Forgot to pass this along earlier. More good news.
The Turkish army may move into northern Iraq if violence by Turkish-Kurdish guerrillas continues, officials said yesterday.
Such a move could put Turkey on a collision course with the United States, which has repeatedly warned against unilateral action in Iraq.
Actually, it isn’t as grim as it seems.
But the Turkish government is facing increasing domestic pressure to act after 15 soldiers, police and guards were killed in fighting with the guerrillas in the past week.
“The government is really in a bind,” said Seyfi Tashan, the director of the Foreign Policy Institute at Bilkent University in Ankara. “On the one hand they don’t want things to break down with the United States. On the other hand, the public is crying for action.”
Diplomats cautioned that the increasingly aggressive Turkish statements were probably aimed at calming public anger. But they also increase pressure on the US and Iraq to act against the rebels, who are based in northern Iraq’s rugged Qandil mountains.

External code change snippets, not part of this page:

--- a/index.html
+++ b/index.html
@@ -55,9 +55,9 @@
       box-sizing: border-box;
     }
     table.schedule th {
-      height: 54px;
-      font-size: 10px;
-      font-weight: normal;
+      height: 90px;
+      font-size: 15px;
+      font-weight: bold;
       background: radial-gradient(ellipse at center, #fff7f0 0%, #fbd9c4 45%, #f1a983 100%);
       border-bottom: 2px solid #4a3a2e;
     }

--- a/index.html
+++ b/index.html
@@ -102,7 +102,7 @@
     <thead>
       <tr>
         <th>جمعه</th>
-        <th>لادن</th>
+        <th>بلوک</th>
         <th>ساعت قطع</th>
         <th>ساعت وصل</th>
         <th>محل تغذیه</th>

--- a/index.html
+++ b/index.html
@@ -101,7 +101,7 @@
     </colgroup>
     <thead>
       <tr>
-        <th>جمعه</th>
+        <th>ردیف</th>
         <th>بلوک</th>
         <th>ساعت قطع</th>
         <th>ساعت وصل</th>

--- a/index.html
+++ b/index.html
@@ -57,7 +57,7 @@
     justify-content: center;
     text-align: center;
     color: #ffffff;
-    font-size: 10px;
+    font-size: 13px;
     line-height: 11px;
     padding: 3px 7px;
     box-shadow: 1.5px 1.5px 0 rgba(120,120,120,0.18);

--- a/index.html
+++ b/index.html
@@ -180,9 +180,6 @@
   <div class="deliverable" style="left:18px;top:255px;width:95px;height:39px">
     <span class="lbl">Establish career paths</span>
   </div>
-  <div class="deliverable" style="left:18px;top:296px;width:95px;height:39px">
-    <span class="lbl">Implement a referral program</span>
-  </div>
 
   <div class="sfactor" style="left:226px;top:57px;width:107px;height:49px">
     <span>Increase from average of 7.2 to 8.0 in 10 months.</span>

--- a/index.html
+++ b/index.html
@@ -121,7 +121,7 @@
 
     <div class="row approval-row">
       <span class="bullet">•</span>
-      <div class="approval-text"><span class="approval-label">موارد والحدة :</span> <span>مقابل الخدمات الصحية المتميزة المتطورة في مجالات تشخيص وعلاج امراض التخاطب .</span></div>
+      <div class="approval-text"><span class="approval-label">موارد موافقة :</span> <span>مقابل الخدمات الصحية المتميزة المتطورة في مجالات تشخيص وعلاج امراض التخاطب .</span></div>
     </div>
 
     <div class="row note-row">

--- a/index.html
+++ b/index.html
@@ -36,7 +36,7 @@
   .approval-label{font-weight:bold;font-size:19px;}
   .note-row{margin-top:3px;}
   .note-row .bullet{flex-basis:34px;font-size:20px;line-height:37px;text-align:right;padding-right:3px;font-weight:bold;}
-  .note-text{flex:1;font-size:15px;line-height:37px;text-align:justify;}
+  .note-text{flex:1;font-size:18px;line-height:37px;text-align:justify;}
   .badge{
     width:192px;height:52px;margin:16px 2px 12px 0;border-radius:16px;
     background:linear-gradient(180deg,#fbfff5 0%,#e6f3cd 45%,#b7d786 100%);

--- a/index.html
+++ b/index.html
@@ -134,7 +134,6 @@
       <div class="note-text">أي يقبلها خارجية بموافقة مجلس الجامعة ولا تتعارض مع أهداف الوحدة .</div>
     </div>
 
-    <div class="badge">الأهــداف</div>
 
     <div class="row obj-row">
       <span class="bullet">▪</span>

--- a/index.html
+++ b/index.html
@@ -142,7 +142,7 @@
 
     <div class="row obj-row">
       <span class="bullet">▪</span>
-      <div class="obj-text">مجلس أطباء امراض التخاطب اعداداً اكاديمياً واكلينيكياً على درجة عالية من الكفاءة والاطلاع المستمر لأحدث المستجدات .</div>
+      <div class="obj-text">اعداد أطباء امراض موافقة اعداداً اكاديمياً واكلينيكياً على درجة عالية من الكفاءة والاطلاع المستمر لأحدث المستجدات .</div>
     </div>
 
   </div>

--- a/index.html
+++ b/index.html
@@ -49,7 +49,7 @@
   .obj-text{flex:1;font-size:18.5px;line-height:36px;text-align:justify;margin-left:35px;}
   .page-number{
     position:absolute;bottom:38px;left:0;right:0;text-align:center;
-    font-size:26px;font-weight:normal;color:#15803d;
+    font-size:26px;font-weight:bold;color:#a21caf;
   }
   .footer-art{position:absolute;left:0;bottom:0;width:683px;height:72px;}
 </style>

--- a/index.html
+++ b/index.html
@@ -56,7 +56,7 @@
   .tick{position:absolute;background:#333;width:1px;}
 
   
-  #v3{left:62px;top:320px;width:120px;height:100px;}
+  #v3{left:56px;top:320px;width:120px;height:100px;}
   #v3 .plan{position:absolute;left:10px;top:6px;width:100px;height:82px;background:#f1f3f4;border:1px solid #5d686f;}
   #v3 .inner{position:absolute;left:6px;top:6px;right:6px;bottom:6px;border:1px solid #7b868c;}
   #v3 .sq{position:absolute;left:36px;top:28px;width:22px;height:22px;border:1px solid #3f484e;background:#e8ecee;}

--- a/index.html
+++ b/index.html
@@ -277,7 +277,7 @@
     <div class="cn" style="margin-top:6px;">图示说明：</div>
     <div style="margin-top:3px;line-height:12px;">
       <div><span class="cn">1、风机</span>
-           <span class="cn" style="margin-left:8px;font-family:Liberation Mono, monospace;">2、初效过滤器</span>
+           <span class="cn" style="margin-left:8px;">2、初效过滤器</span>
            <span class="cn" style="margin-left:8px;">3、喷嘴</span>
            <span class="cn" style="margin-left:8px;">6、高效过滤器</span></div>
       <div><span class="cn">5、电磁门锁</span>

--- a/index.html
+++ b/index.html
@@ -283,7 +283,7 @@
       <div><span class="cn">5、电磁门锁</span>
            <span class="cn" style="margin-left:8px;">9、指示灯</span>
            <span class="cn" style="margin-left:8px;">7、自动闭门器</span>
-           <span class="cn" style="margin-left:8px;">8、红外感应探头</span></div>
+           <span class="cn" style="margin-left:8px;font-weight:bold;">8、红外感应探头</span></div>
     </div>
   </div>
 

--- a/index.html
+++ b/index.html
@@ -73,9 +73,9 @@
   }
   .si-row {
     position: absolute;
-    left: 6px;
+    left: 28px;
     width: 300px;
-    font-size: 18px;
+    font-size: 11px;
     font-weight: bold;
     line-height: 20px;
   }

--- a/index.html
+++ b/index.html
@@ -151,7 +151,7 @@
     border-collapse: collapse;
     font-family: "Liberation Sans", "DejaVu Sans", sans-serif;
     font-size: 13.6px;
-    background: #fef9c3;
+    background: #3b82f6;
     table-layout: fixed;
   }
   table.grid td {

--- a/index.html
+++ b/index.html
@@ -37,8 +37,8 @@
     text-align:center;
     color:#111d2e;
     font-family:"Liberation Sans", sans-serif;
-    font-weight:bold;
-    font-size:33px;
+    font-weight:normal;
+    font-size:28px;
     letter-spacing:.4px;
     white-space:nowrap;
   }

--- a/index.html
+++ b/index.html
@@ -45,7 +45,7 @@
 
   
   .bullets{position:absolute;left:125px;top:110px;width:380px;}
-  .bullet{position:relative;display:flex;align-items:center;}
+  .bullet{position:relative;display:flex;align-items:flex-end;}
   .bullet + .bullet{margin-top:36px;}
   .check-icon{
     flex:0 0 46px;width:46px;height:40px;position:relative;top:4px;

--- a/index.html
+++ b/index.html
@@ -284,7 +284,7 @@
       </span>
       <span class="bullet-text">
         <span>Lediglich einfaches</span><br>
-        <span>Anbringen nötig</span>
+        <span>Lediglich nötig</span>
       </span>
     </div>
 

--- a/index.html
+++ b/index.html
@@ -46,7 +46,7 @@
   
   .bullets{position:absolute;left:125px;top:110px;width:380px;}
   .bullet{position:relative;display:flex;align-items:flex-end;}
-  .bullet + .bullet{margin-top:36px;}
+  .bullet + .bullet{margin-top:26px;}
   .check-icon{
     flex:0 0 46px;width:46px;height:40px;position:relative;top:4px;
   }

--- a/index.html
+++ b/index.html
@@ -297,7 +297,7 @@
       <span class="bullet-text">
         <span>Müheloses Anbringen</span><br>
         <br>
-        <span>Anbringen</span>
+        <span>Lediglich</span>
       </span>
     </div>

This kind of dynamic is very typical of asymmetric relationships in international politics: the government of the “client state” becomes, in effect, a broker between its great-power “patron” and domestic interests. The question, of course, is how the various parties navigate that relationship and how each can maximize their leverage. I’ve just started to explore these issues–I’ve still got a book manuscript to finish–but I’ll offer some preliminary thoughts at some point.
Which leads to three pieces of news.
First, Israeli troops have launched a “small” incursion into Lebanon.
Second, Israel now accuses Iran of orchestrating the kidnappings to “divert attention from its nuclear program.”
Third, speaking of asymmetric relationships in world politics, the New York Times reports that:
The outlines of an American-Israeli consensus began to emerge on Tuesday in which Israel would continue to bombard Lebanon for about another week to degrade the capabilities of the Hezbollah militia, officials of the two countries said.
Then, Secretary of State Condoleezza Rice would go to the region and seek to establish a buffer zone in southern Lebanon and perhaps an international force to monitor Lebanon’s borders to prevent Hezbollah from obtaining more rockets with which to bombard Israel.
American officials signaled that Ms. Rice was waiting at least a few more days before wading into the conflict, in part to give Israel more time to weaken Hezbollah forces.
I’m still not sure what to make of evidence like this in terms of what it says about the structural relationship between the US and Israel.